Después de casi cuatro años de retrasos, el juicio por el caso Odebrecht en Panamá reiniciará este lunes 12 de enero, luego de enfrentar una serie de recursos legales que han frenado su avance. El proceso judicial involucra a 27 imputados, entre ellos exfuncionarios de alto perfil, incluidos los expresidentes Ricardo Martinelli y Juan Carlos Varela.
La investigación liderada por la Fiscalía Especial Anticorrupción revela que la constructora brasileña pagó más de $59 millones en sobornos a exfuncionarios panameños para obtener contratos de obras públicas.
El principal delito atribuido es blanqueo de capitales, ejecutado mediante una estructura financiera secreta conocida como la División de Operaciones Estructuradas, la cual utilizaba sociedades fachada y cuentas en paraísos fiscales.
El caso vuelve a enfrentar obstáculos. Esta semana, Demetrio Papadimitriu Bagatelas, exministro de la Presidencia durante el gobierno de Martinelli, presentó una acción de amparo de garantías constitucionales contra una resolución judicial clave.
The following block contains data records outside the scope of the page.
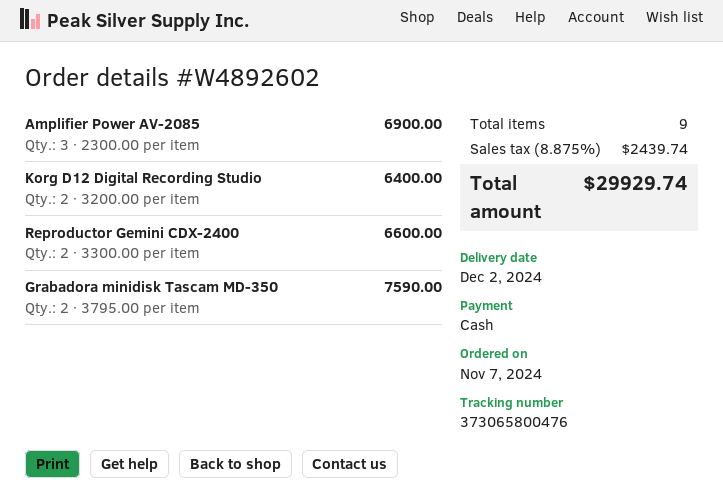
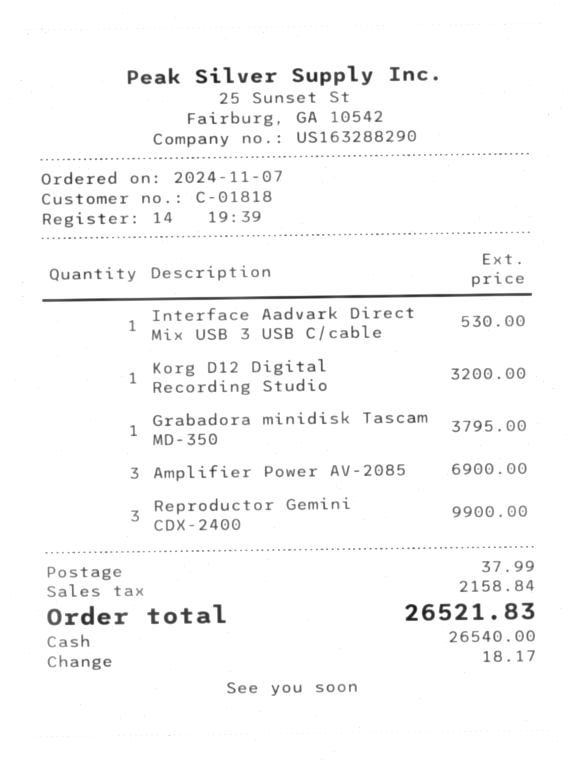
Korg D12 Digital Recording Studio: 2 for 6400.00 -> 1 for 3200.00
Reproductor Gemini CDX-2400: 2 for 6600.00 -> 3 for 9900.00
Grabadora minidisk Tascam MD-350: 2 for 7590.00 -> 1 for 3795.00
Interface Aadvark Direct Mix USB 3 USB C/cable: none -> 1 for 530.00
shipping: none -> 37.99
tax: 2439.74 -> 2158.84
total: 29929.74 -> 26521.83

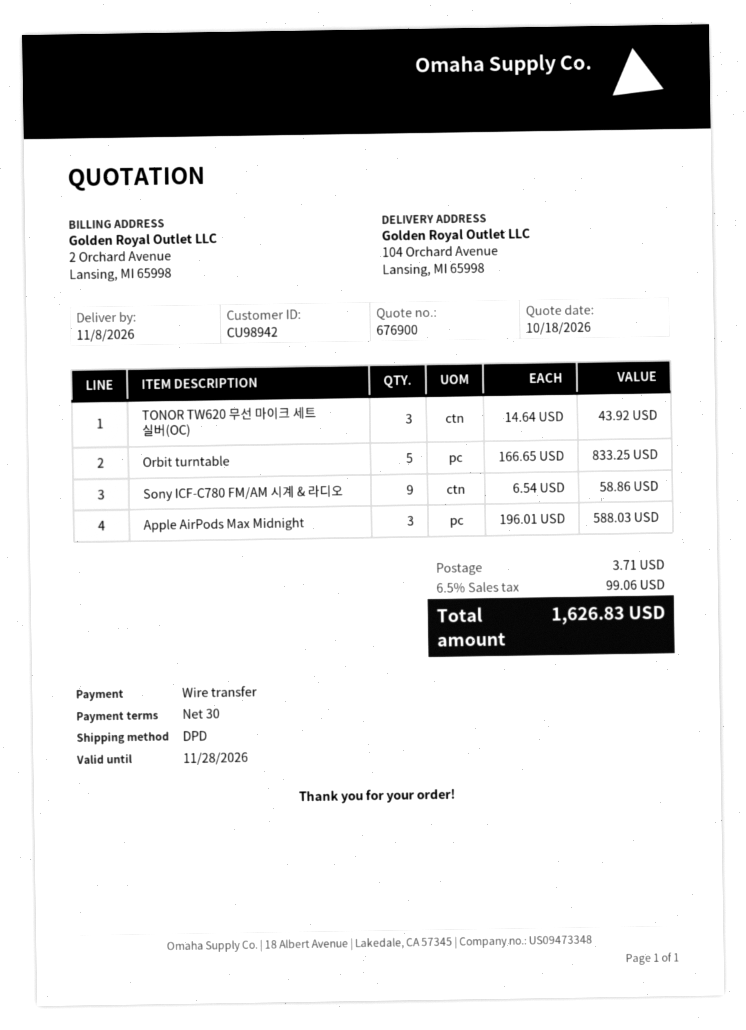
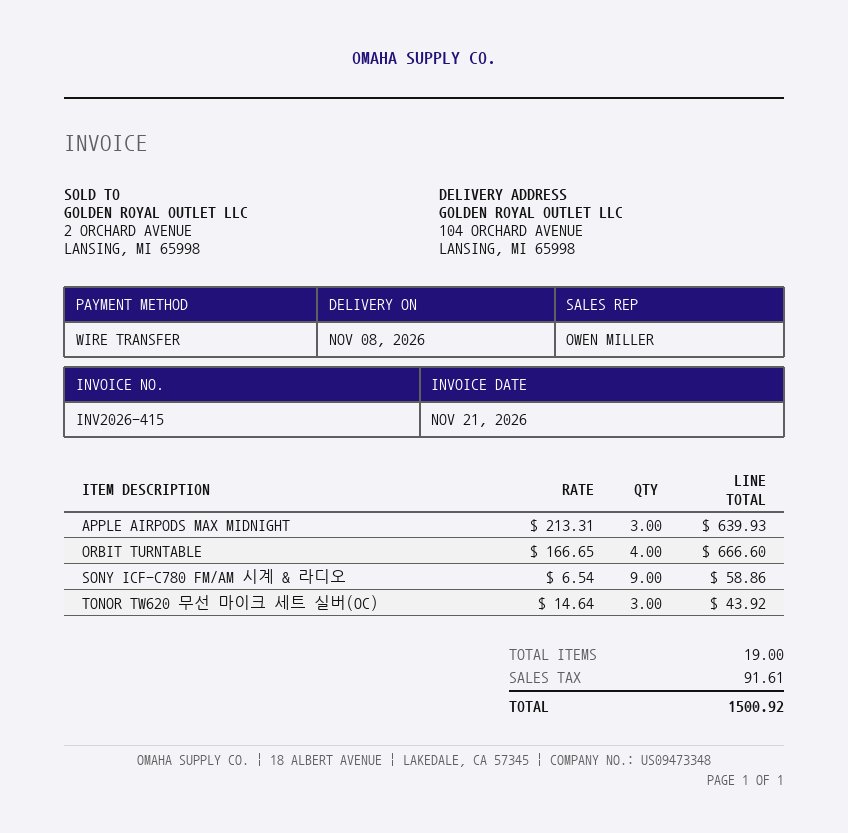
Orbit turntable: 5 x 166.65 = 833.25 -> 4 x 166.65 = 666.60
Apple AirPods Max Midnight: 3 x 196.01 = 588.03 -> 3 x 213.31 = 639.93
shipping: 3.71 -> none
tax: 99.06 -> 91.61
total: 1626.83 -> 1500.92

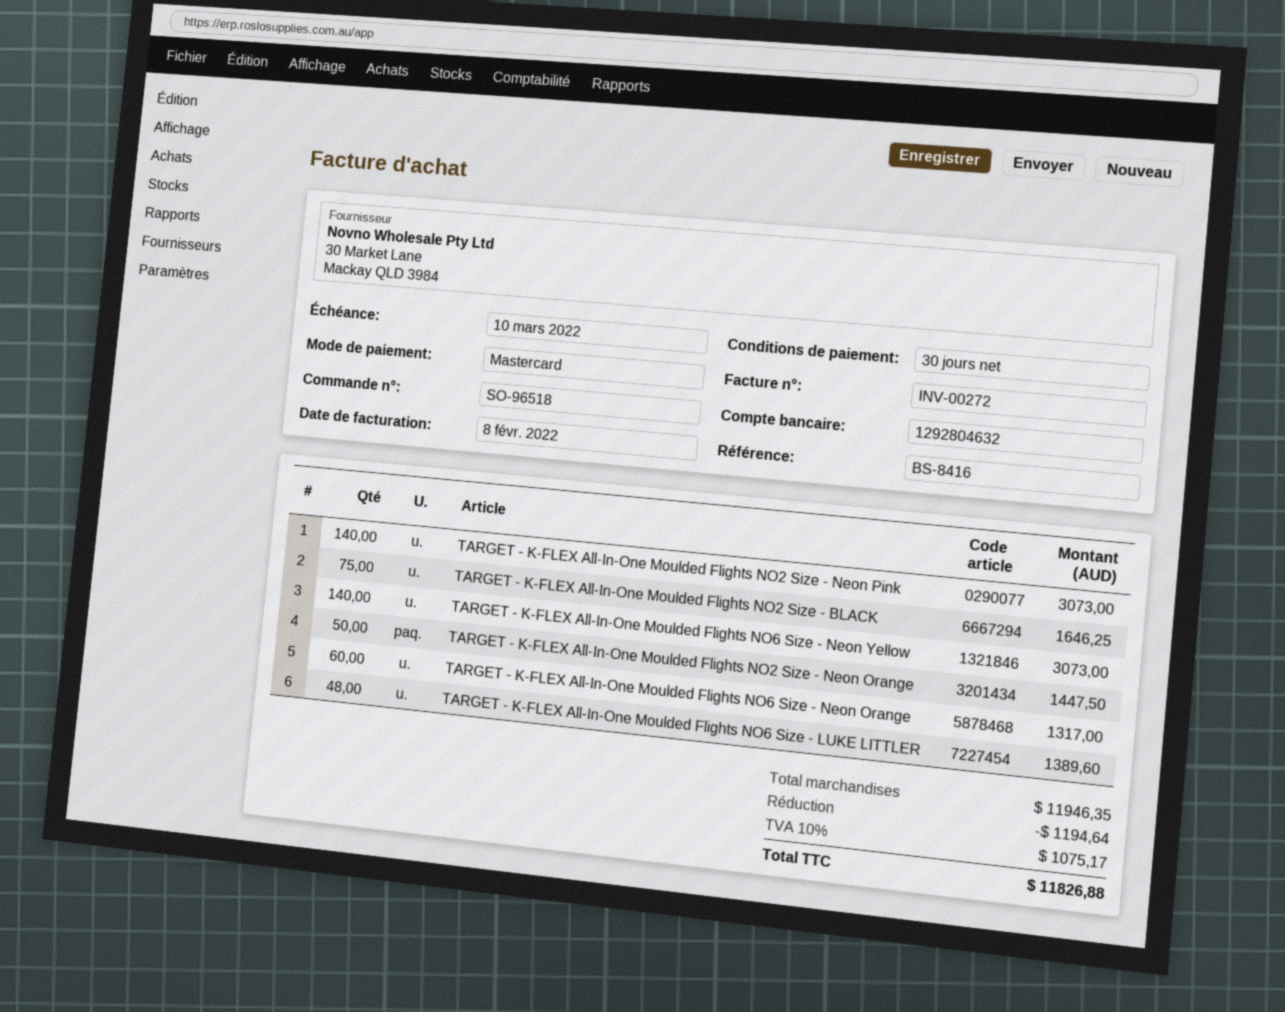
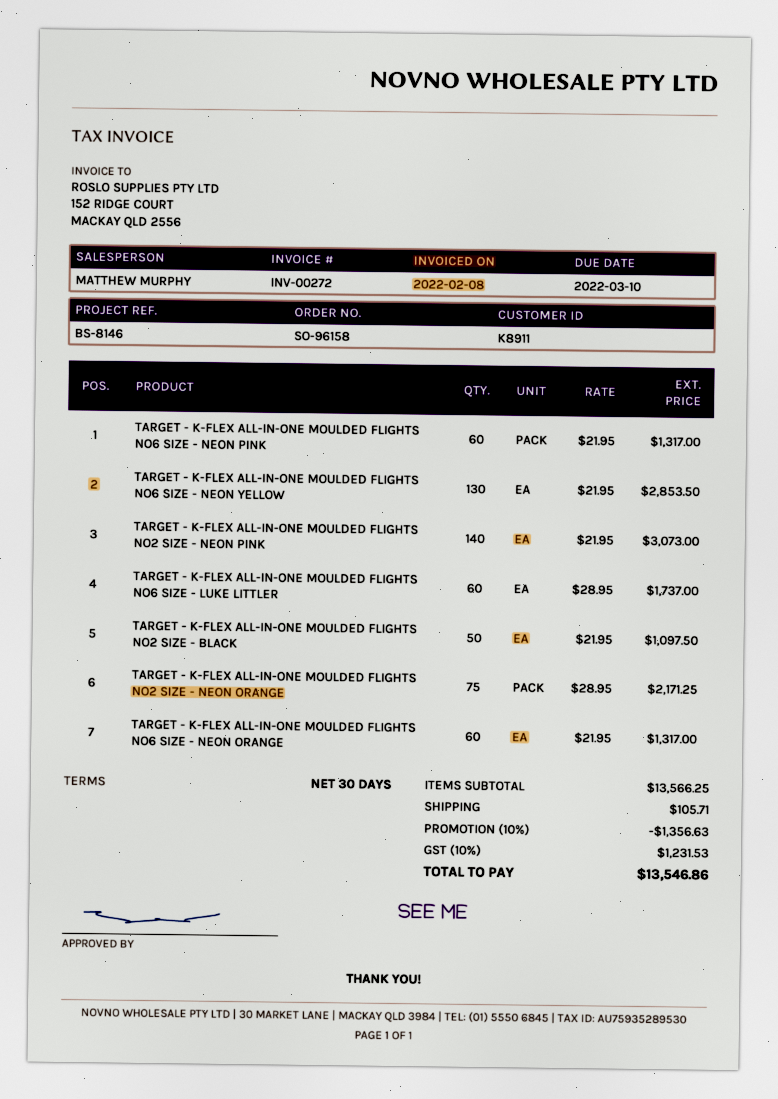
order number: SO-96518 -> SO-96158
reference: BS-8416 -> BS-8146
TARGET - K-FLEX All-In-One Moulded Flights NO2 Size - BLACK: 75 for 1646.25 -> 50 for 1097.50
TARGET - K-FLEX All-In-One Moulded Flights NO6 Size - Neon Yellow: 140 for 3073.00 -> 130 for 2853.50
TARGET - K-FLEX All-In-One Moulded Flights NO2 Size - Neon Orange: 50 for 1447.50 -> 75 for 2171.25
TARGET - K-FLEX All-In-One Moulded Flights NO6 Size - LUKE LITTLER: 48 for 1389.60 -> 60 for 1737.00
TARGET - K-FLEX ALL-IN-ONE MOULDED FLIGHTS NO6 SIZE - NEON PINK: none -> 60 for 1317.00
subtotal: 11946.35 -> 13566.25
discount: 1194.64 -> 1356.63
shipping: none -> 105.71
tax: 10% = 1075.17 -> 10% = 1231.53
total: 11826.88 -> 13546.86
El recurso fue interpuesto el 5 de enero ante el Primer Tribunal Superior, apenas días antes del juicio, y quedó en manos de la magistrada Janeth Torres.
Entre los implicados que deberán comparecer ante la jueza Baloisa Marquínez están también Jaime Ford, Federico Suárez, José Domingo Arias, Frank De Lima, Carlos Duboy, Danna Harrick, Jorge Rosas y el propio Papadimitriu. En tanto, los expresidentes Martinelli y Varela, junto con los hermanos Martinelli Linares, serán juzgados por la Corte Suprema debido a su investidura como diputados del Parlamento Centroamericano.
Los hermanos Ricardo Alberto y Luis Enrique Martinelli confesaron en Estados Unidos haber recibido $28 millones en sobornos, “por órdenes del padre”, según declararon. Ya cumplieron penas de prisión en ese país. El presidente Martinelli, por su parte, permanece asilado en Colombia tras ser condenado en otro proceso por blanqueo de capitales relacionado con la compra de medios de comunicación.

La corrupción
Uno de los casos más emblemáticos vinculados a la trama Odebrecht es la renovación urbana de Curundú, donde se detectaron sobrecostos en la compra de tuberías. Un exempleado de una subcontratista admitió que los materiales fueron reportados como importados desde Costa Rica a precios inflados, cuando en realidad se adquirieron localmente a menor costo. Los residentes denuncian que la obra quedó inconclusa y sin servicios básicos.
El esquema de corrupción se extendió a proyectos como la Línea 1 del Metro de Panamá y el Aeropuerto Internacional de Tocumen, donde se reportó una factura de $5 millones por trabajos menores, como la construcción de aceras, cifra que según la Fiscalía equivaldría a obras de gran magnitud bajo la pista de aterrizaje.
El juicio ha sido aplazado al menos cinco veces desde su primera fecha programada en julio de 2024. Entre las causas figuran certificados médicos, ausencias injustificadas de imputados y la falta de documentación enviada desde Brasil. Ahora, con una nueva fecha marcada, se espera que finalmente se conozca el desenlace de uno de los casos de corrupción más importantes en la historia reciente de Panamá.